The R package covRNA provides a convenient and fast interface for testing and visualizing the complex relationships between sample and gene covariates mediated by gene expression data. The fourthcorner analysis tests the statistical significance of sample and gene covariate relationships by permutation tests while the RLQ visualizes relationships within and between sample and gene covariates.

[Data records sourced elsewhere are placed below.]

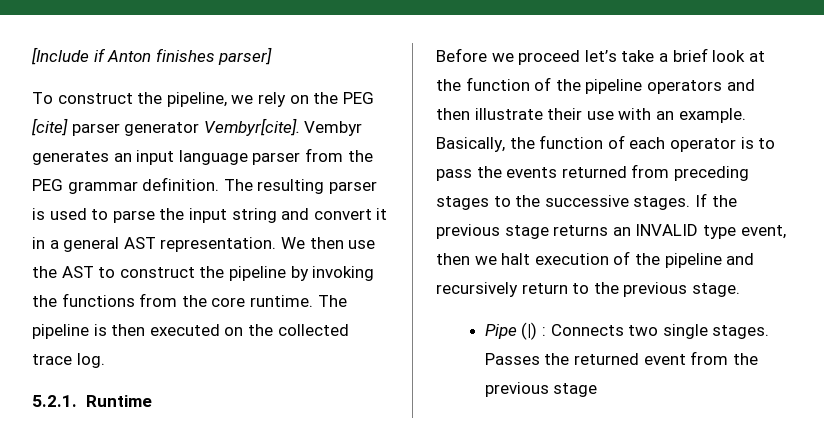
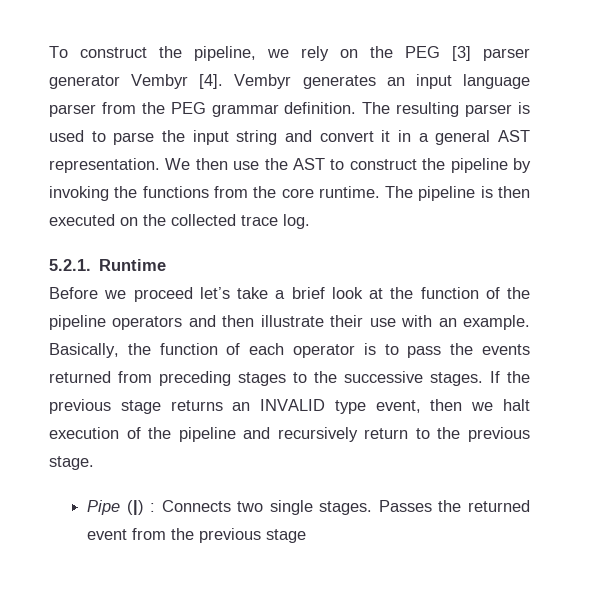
- [Include if Anton finishes parser]
- To construct the pipeline, we rely on the PEG [cite] parser generator Vembyr[cite].
+ To construct the pipeline, we rely on the PEG [3] parser generator Vembyr [4].

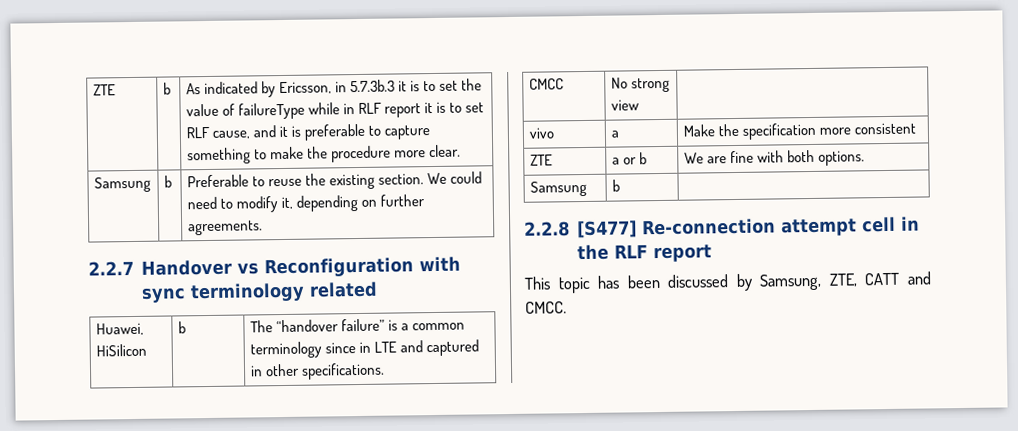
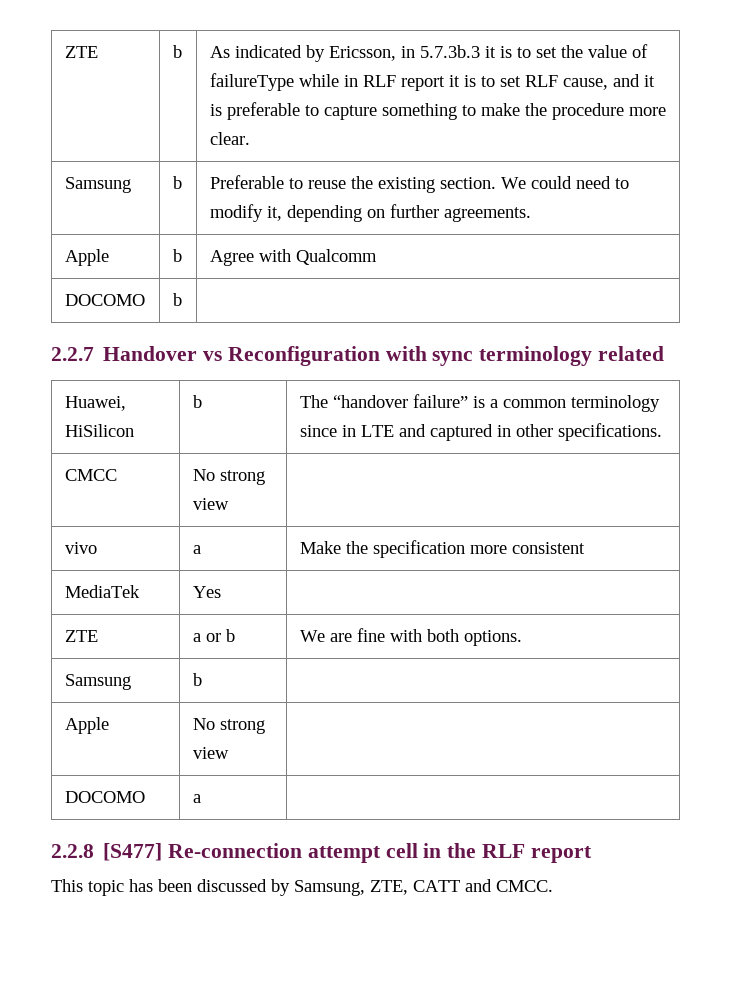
+ Apple | b | Agree with Qualcomm
+ DOCOMO | b |
+ MediaTek | Yes |
+ Apple | No strong view |
+ DOCOMO | a |

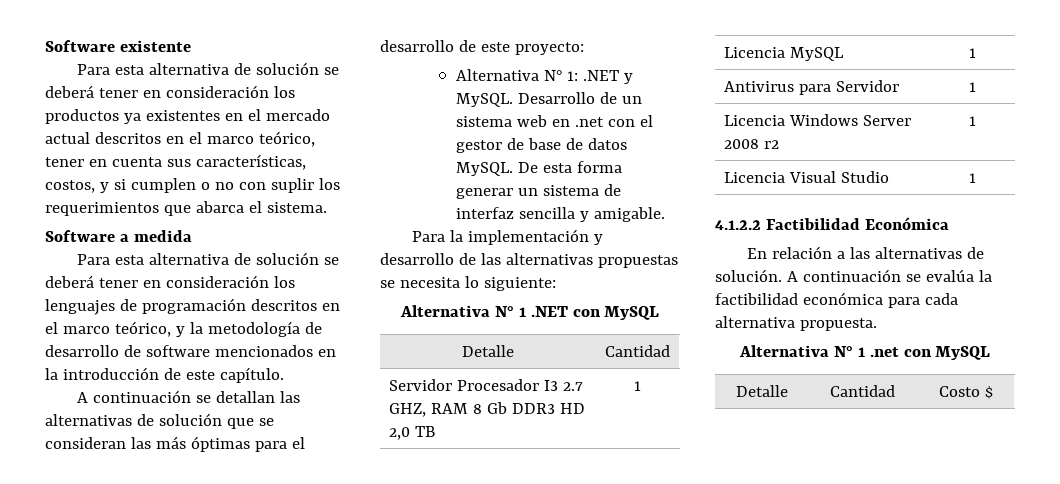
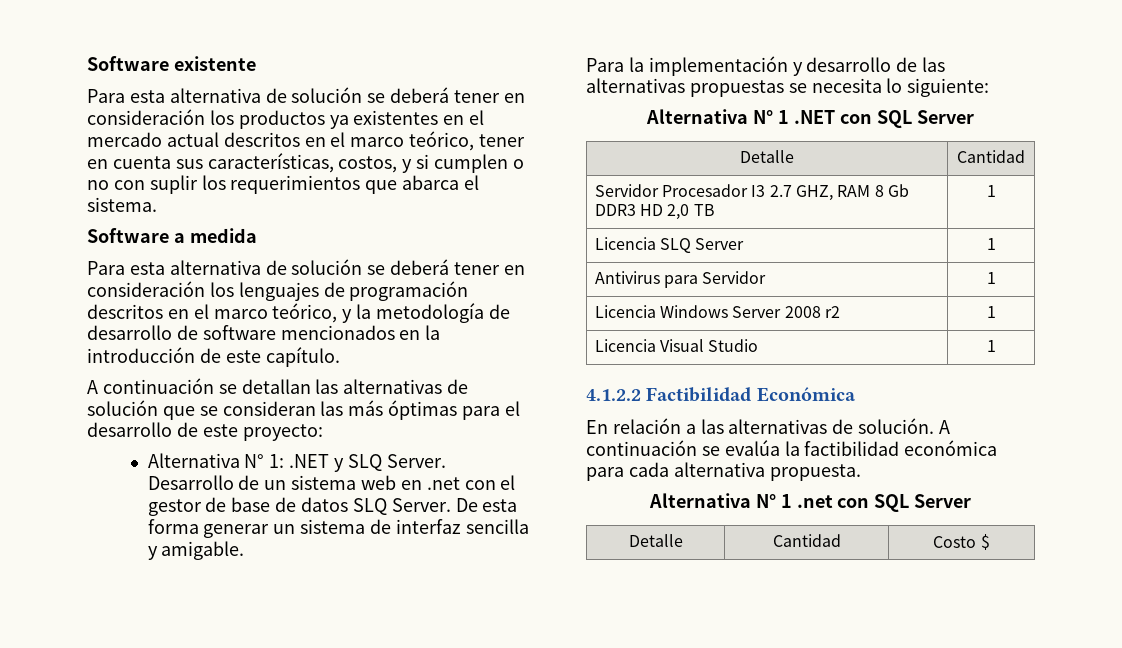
- Alternativa N° 1: .NET y MySQL.
+ Alternativa N° 1: .NET y SLQ Server.
- Desarrollo de un sistema web en .net con el gestor de base de datos MySQL.
+ Desarrollo de un sistema web en .net con el gestor de base de datos SLQ Server.
- Alternativa N° 1 .NET con MySQL
+ Alternativa N° 1 .NET con SQL Server
- Licencia MySQL | 1
+ Licencia SLQ Server | 1
- Alternativa N° 1 .net con MySQL
+ Alternativa N° 1 .net con SQL Server

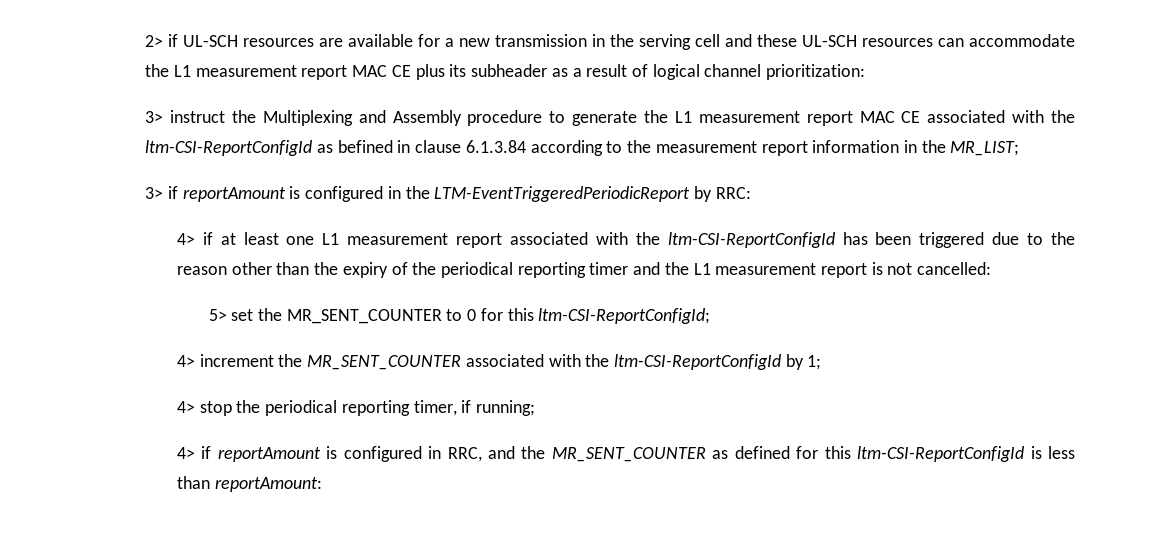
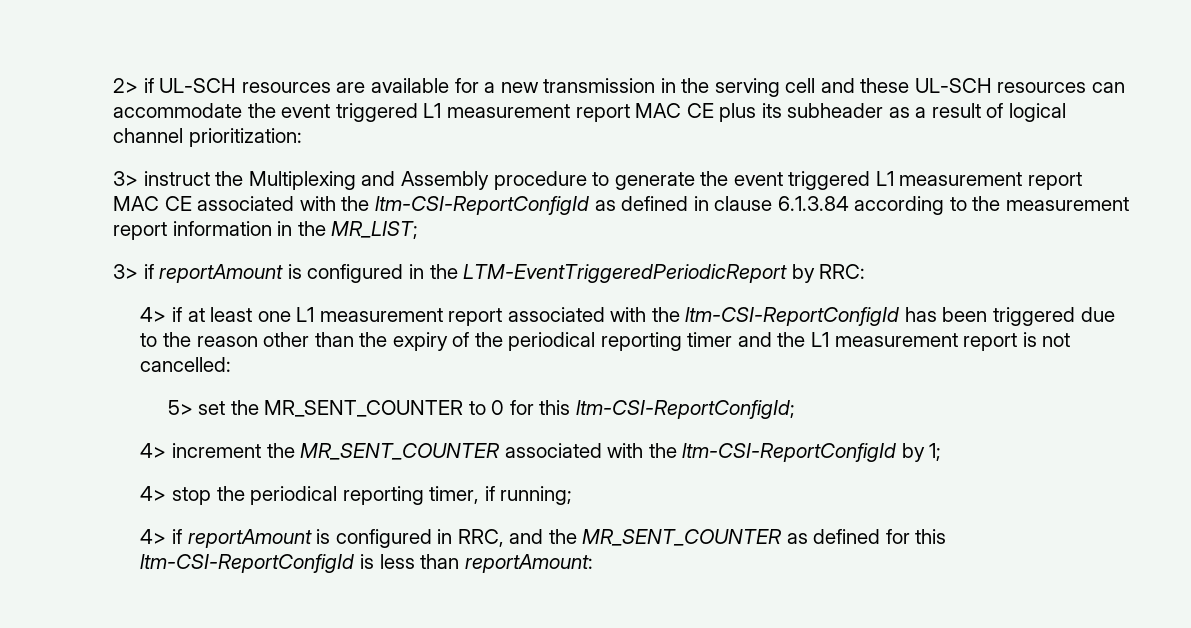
- 2> if UL-SCH resources are available for a new transmission in the serving cell and these UL-SCH resources can accommodate the L1 measurement report MAC CE plus its subheader as a result of logical channel prioritization:
+ 2> if UL-SCH resources are available for a new transmission in the serving cell and these UL-SCH resources can accommodate the event triggered L1 measurement report MAC CE plus its subheader as a result of logical channel prioritization:
- 3> instruct the Multiplexing and Assembly procedure to generate the L1 measurement report MAC CE associated with the ltm-CSI-ReportConfigId as befined in clause 6.1.3.84 according to the measurement report information in the MR_LIST;
+ 3> instruct the Multiplexing and Assembly procedure to generate the event triggered L1 measurement report MAC CE associated with the ltm-CSI-ReportConfigId as defined in clause 6.1.3.84 according to the measurement report information in the MR_LIST;

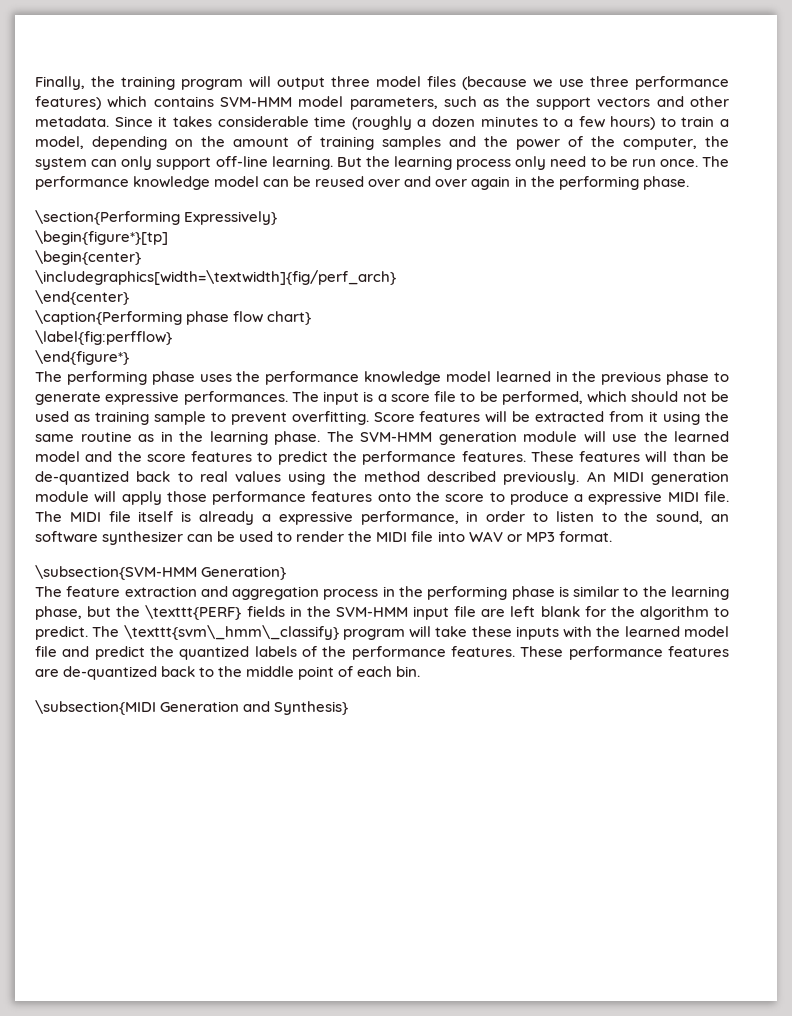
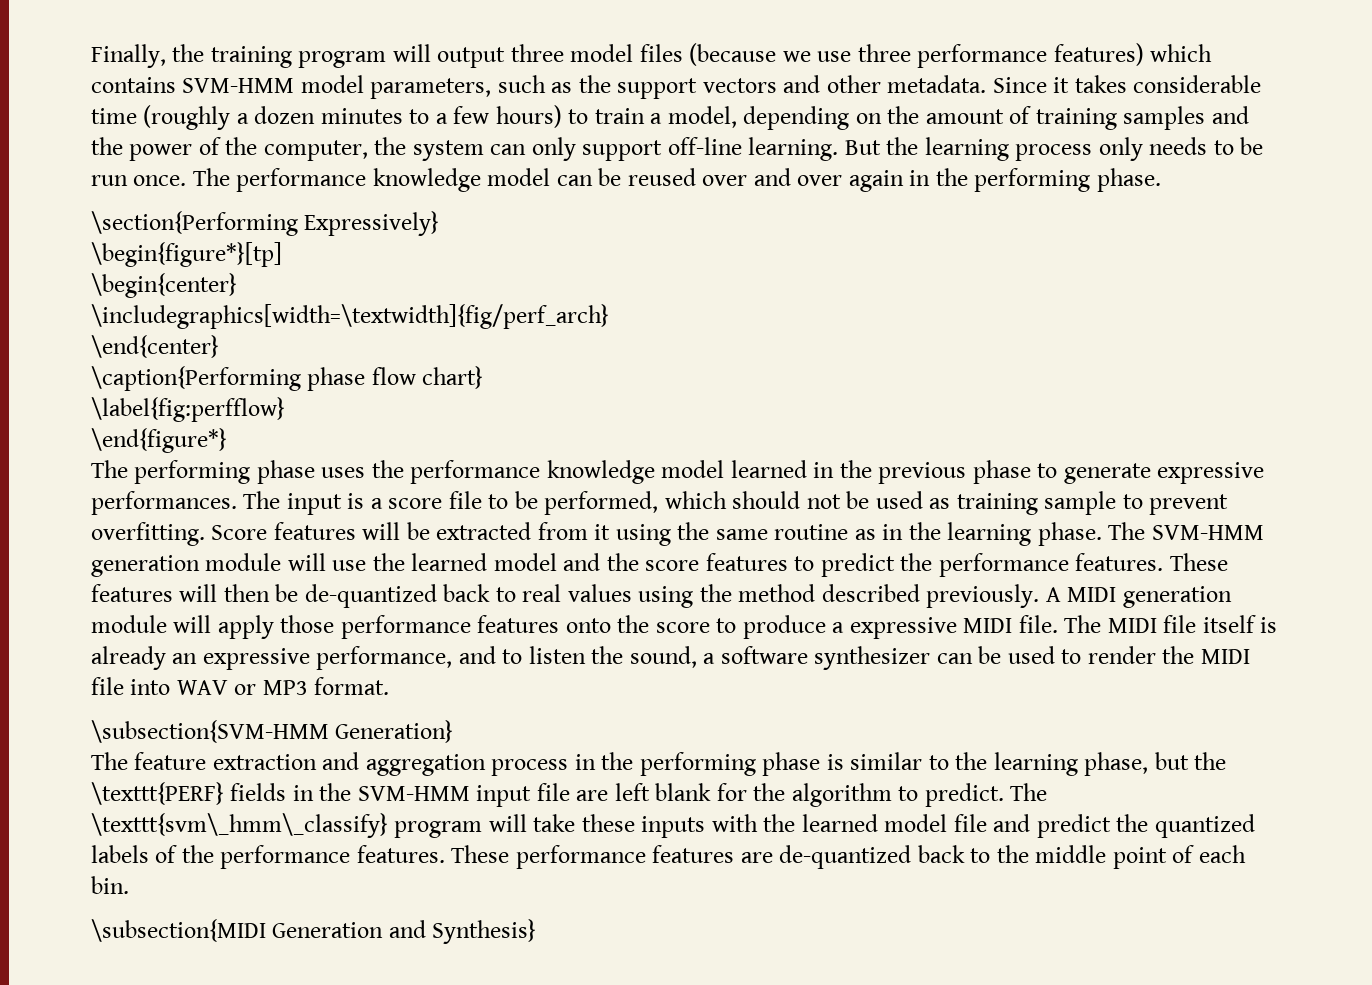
- But the learning process only need to be run once.
+ But the learning process only needs to be run once.
- These features will than be de-quantized back to real values using the method described previously.
+ These features will then be de-quantized back to real values using the method described previously.
- An MIDI generation module will apply those performance features onto the score to produce a expressive MIDI file.
+ A MIDI generation module will apply those performance features onto the score to produce a expressive MIDI file.
- The MIDI file itself is already a expressive performance, in order to listen to the sound, an software synthesizer can be used to render the MIDI file into WAV or MP3 format.
+ The MIDI file itself is already an expressive performance, and to listen the sound, a software synthesizer can be used to render the MIDI file into WAV or MP3 format.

This vignette exemplifies how the covRNA
package uses
fourthcorner analysis and RLQ for testing and visualizing the
relationship between sample and gene covariates mediated by gene
expression data. Here, we provide a tutorial with an analysis of an
RNA-Seq dataset of Bacillus anthracis that contains various
stress conditions as sample covariates and COG annotations (Clusters of
Orthologous Groups) as gene covariates. We also show how gene covariates
can be assigned to the dataset by using other R
packages.
Please install the package as follows.
if (!requireNamespace("BiocManager", quietly=TRUE))
install.packages("BiocManager")
BiocManager::install("covRNA")
Gene expression data normally comes with covariates of the samples and of the genes. To analyze associations between sample and gene covariates, the fourthcorner analysis tests the statistical significance of the associations by permutation tests (Legendre et al., 1997) while the RLQ visualizes associations within and between the covariates (Doledec et al., 1996).
The method is based on the powerful fourthcorner
and
rlq
analyses implemented in the R package ade4
package (Dray et al., 2007, and Dray et al., 2014) and
used in ecological research for the analysis of species abundance data.
We have modified the algorithms of ade4
to make the method
suitable to the distributional characteristics of RNA-Seq read counts
and microarray intensities and to provide a parallelized
high-performance implementation to allow for the analysis of large-scale
transcriptomics data. We further supply the user with methods for
unsupervised gene filtering and plotting functions to ease the analysis
workflow. covRNA can be easily applied to microarray or RNA-Seq data of
any organism.
Please refer to the manpages for details about the functions. The
package covRNA
is implemented to be easily combinable with
other packages and objects of the Bioconductor
project
(Gentleman et al., 2004).
input An ExpressionSet
object of the
package Biobase
can be used as input with
assayData
containing gene expression data,
phenoData
the sample covariates and
featureData
the gene covariates. Alternatively to an
ExpressionSet
, the three data frames or matrices
R
, L
and Q
can be used as input.
Here, L
contains gene expression data, Q
the
sample covariates and R
the gene covariates.
stat The function stat
takes each
combination between one sample covariate and one gene covariate and
calculates a statistic: If at least one the covariates is quantitative,
a correlation coeffcient is calculated. If both covariates are
categorical, a Chi-Square test (Fisher, 1922) related statistic is
calculated. Significance of the associations is assessed by permutation
tests. By default, multiple testing correction according to Benjamini
and Hochberg (1995) is applied. The resulting p-values are plotted as
cross-tabulation of the sample and gene covariates. By default, red and
blue cells show negative and positive significant associations at α=0.05, respectively.
ord The function ord
applies singular
matrix ordination to R
, L
and Q
.
Correspondence Analysis (CA) is applied to L
. Principal
Component Analysis (PCA) or Hillsmith Analysis (HA) or Multiple
Correspondence Analysis (MCA) are applied to R
and
Q
, depending on the type of variables they contain. Then,
the rlq
function of the ade4
package is
applied and the results can be plotted in various ways.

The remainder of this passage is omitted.